◆ **Task statement**:
When you copy from the entries that follow, take only the lines from the one with "[517,298,534,310] de -> (554, 271) none" down to the one with "[499,265,614,281] [366,289,572,305] también", keeping both ends and dropping every picture.

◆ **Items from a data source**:
[Start of Attachment]
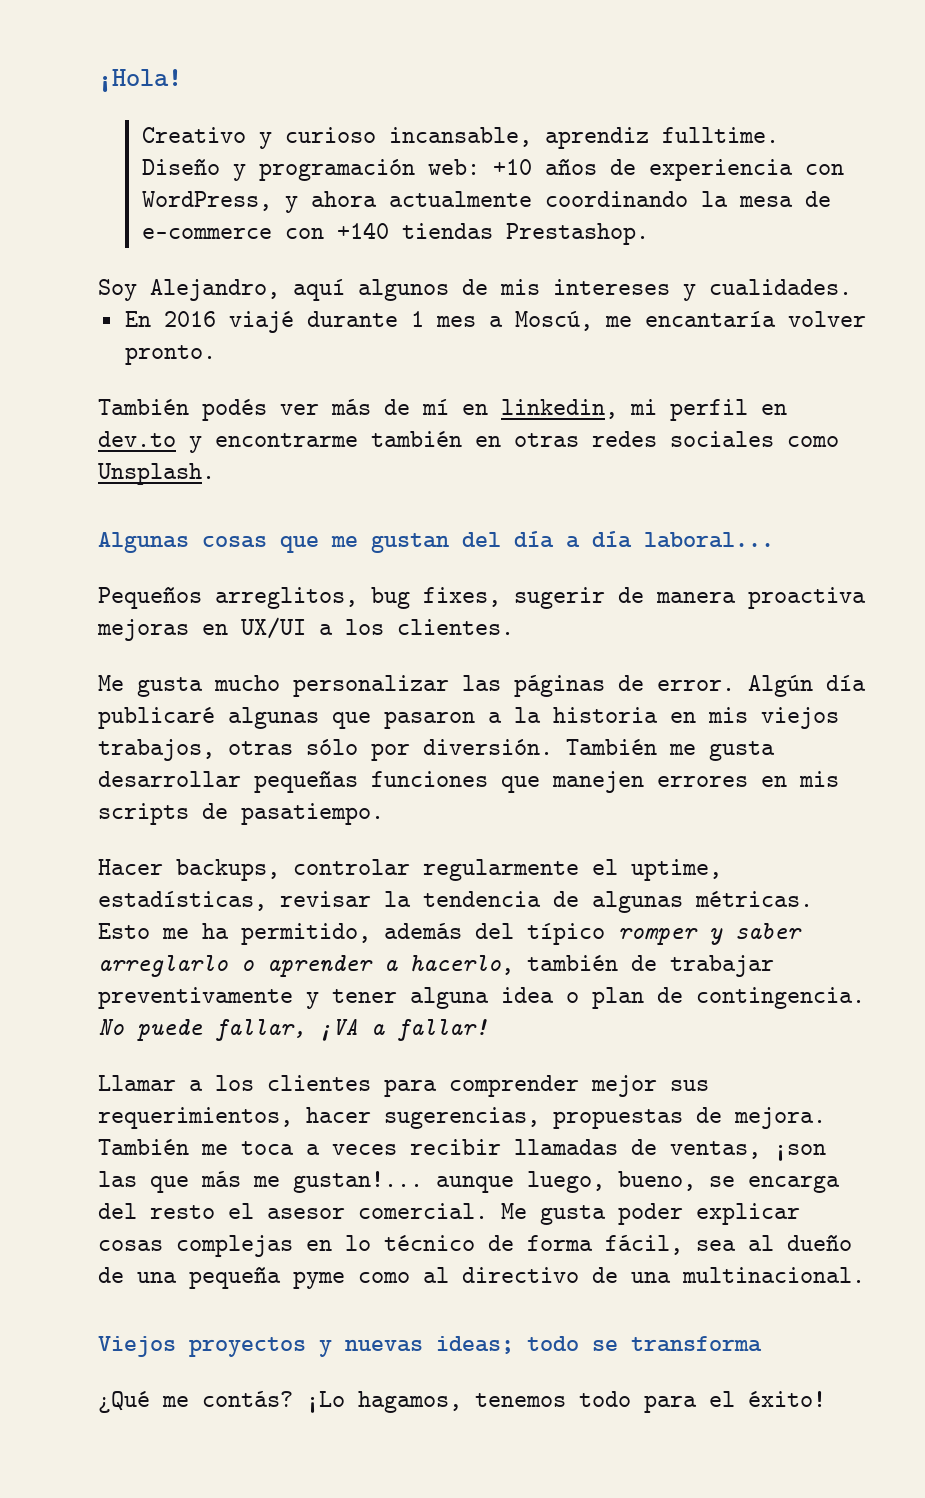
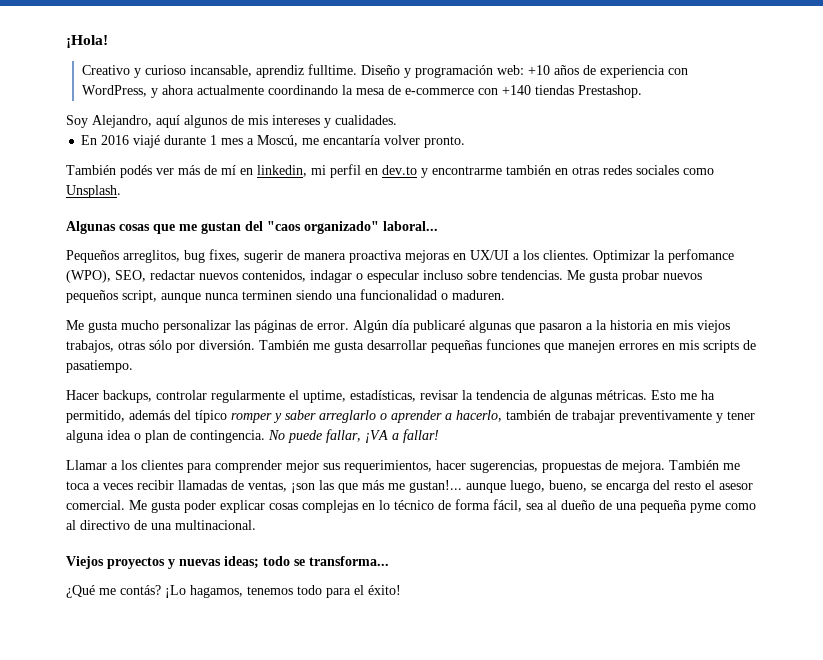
[514,531,632,548] día a día -> [267,221,379,234] "caos organizado"
(514, 627) none -> [593,249,734,263] [66,270,702,283] [66,289,505,303] Optimizar la perfomance (WPO), SEO, redactar nuevos contenidos, indagar o especular incluso sobre tendencias. Me gusta probar nuevos pequeños script, aunque nunca terminen siendo una funcionalidad o maduren.
[631,1336,762,1352] transforma -> [309,556,389,566] transforma...

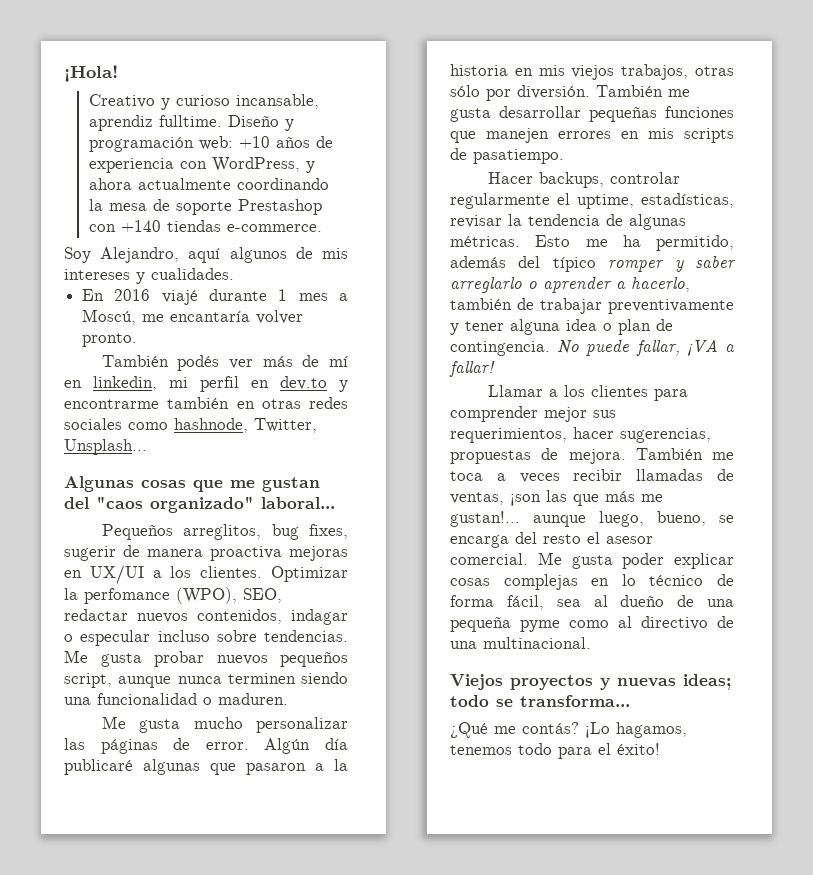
[405,88,475,95] e-commerce -> [175,199,322,215] soporte Prestashop
[578,85,643,98] Prestashop. -> [226,224,322,232] e-commerce.
[66,185,121,198] Unsplash. -> [174,418,317,433] [64,439,147,455] hashnode, Twitter, Unsplash...

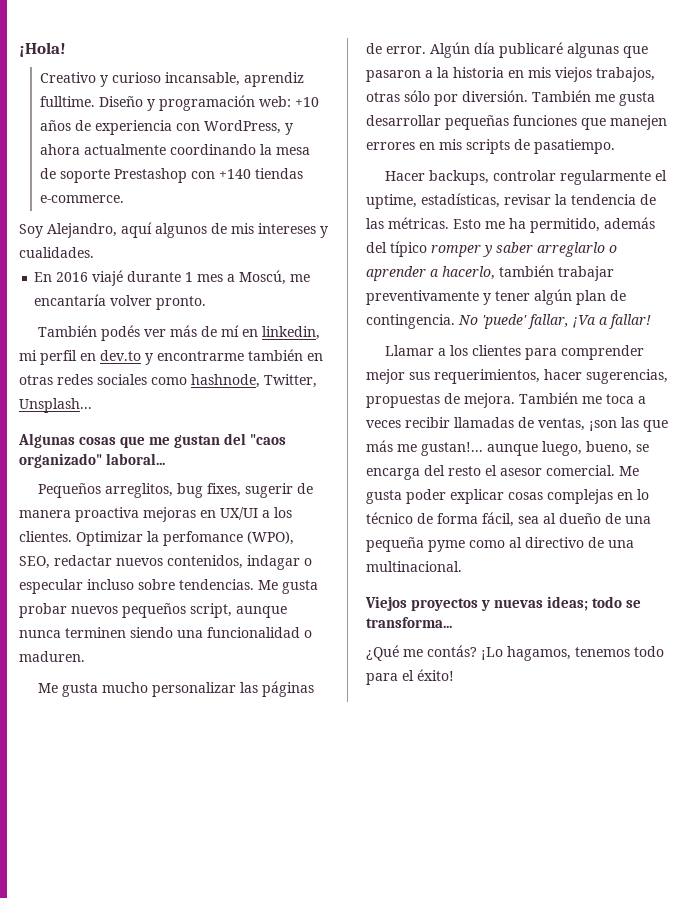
[629,214,686,230] algunas -> [366,218,384,229] las
[517,298,534,310] de -> (554, 271) none
[510,319,612,335] alguna idea o -> [534,289,572,305] algún
[586,340,718,356] puede fallar, ¡VA -> [482,314,596,329] 'puede' fallar, ¡Va

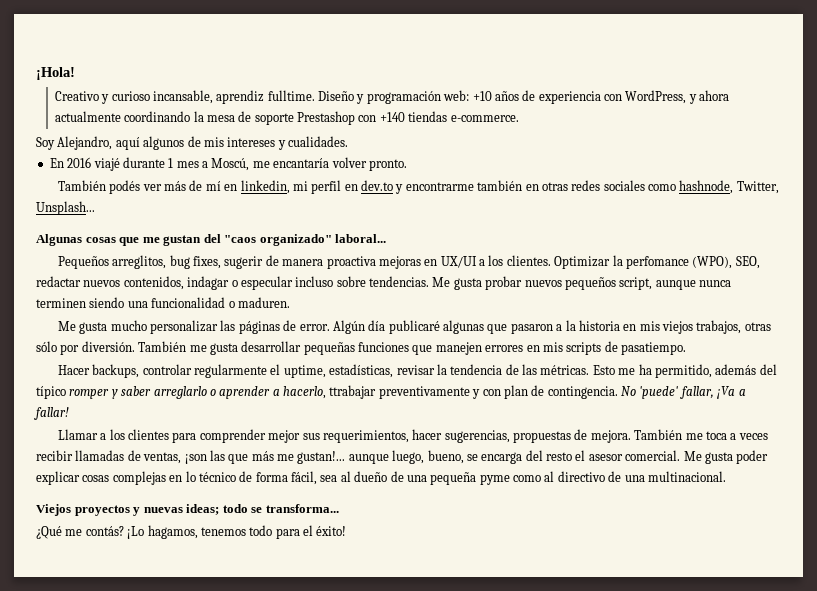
[499,265,614,281] [366,289,572,305] también trabajar preventivamente y tener algún -> [329,385,501,399] ttrabajar preventivamente y con

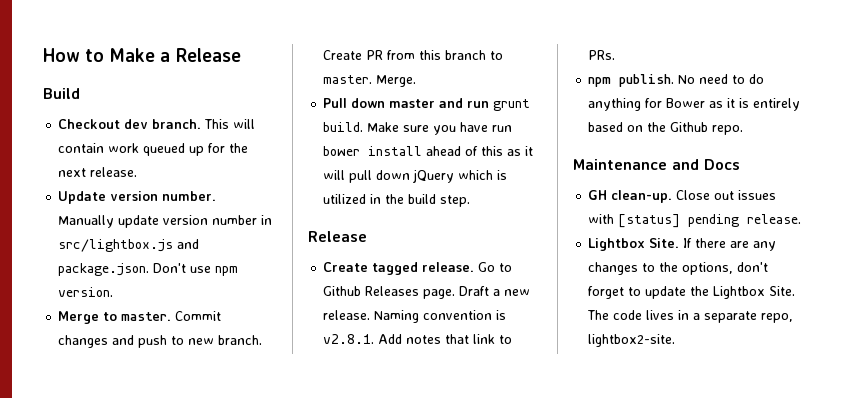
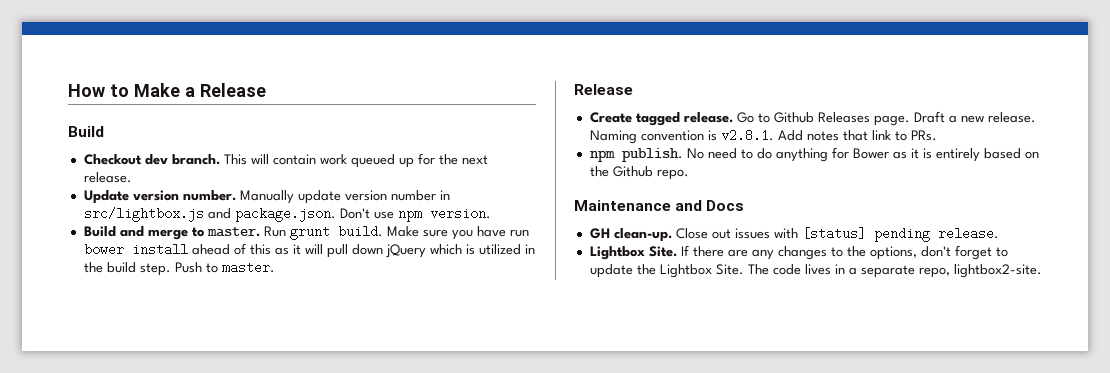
[58,311,222,324] [58,335,263,348] [323,50,504,60] [323,75,417,87] [323,98,490,108] Merge to master. Commit changes and push to new branch. Create PR from this branch to master. Merge. // Pull down master and run -> [83,226,286,240] Build and merge to master. Run
(471, 201) none -> [174,261,275,274] Push to master.

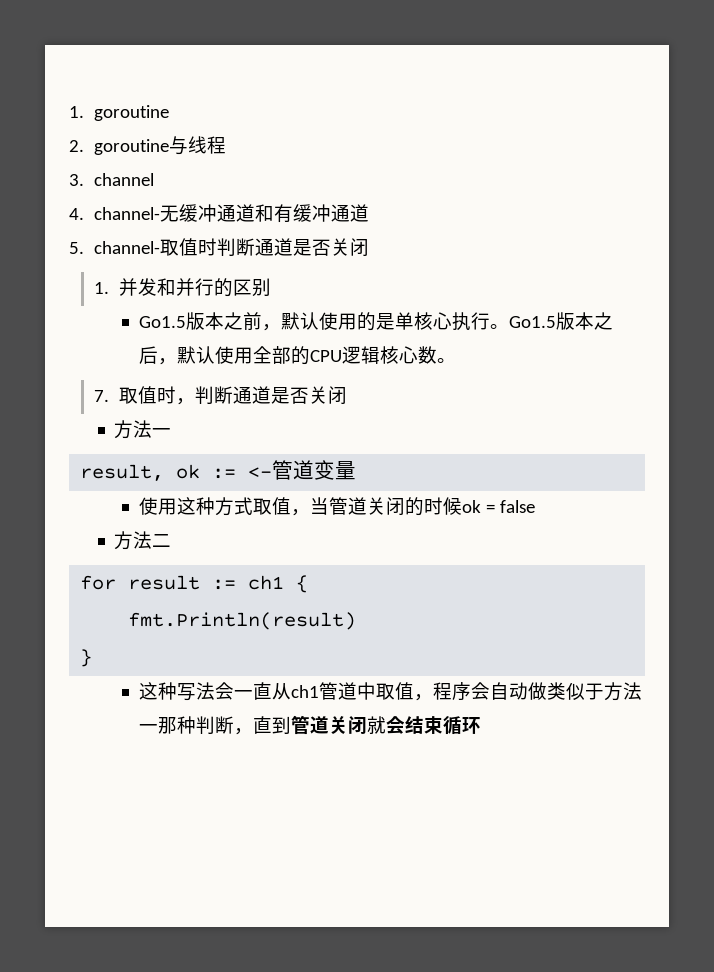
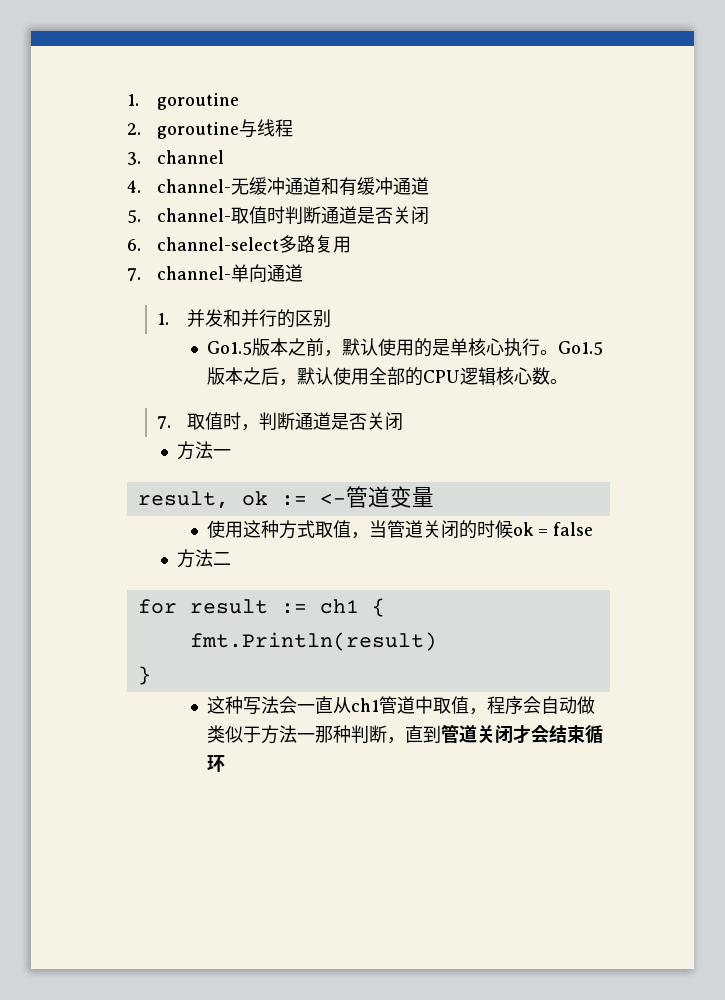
(369, 247) none -> [127,235,352,253] [127,264,304,282] // 6. channel-select多路复用 // 7. channel-单向通道
[366,716,386,734] 就 -> [513,725,532,743] 才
[End of Attachment]
◆ **Answer for this exercise**:
[517,298,534,310] de -> (554, 271) none
[510,319,612,335] alguna idea o -> [534,289,572,305] algún
[586,340,718,356] puede fallar, ¡VA -> [482,314,596,329] 'puede' fallar, ¡Va

[499,265,614,281] [366,289,572,305] también trabajar preventivamente y tener algún -> [329,385,501,399] ttrabajar preventivamente y con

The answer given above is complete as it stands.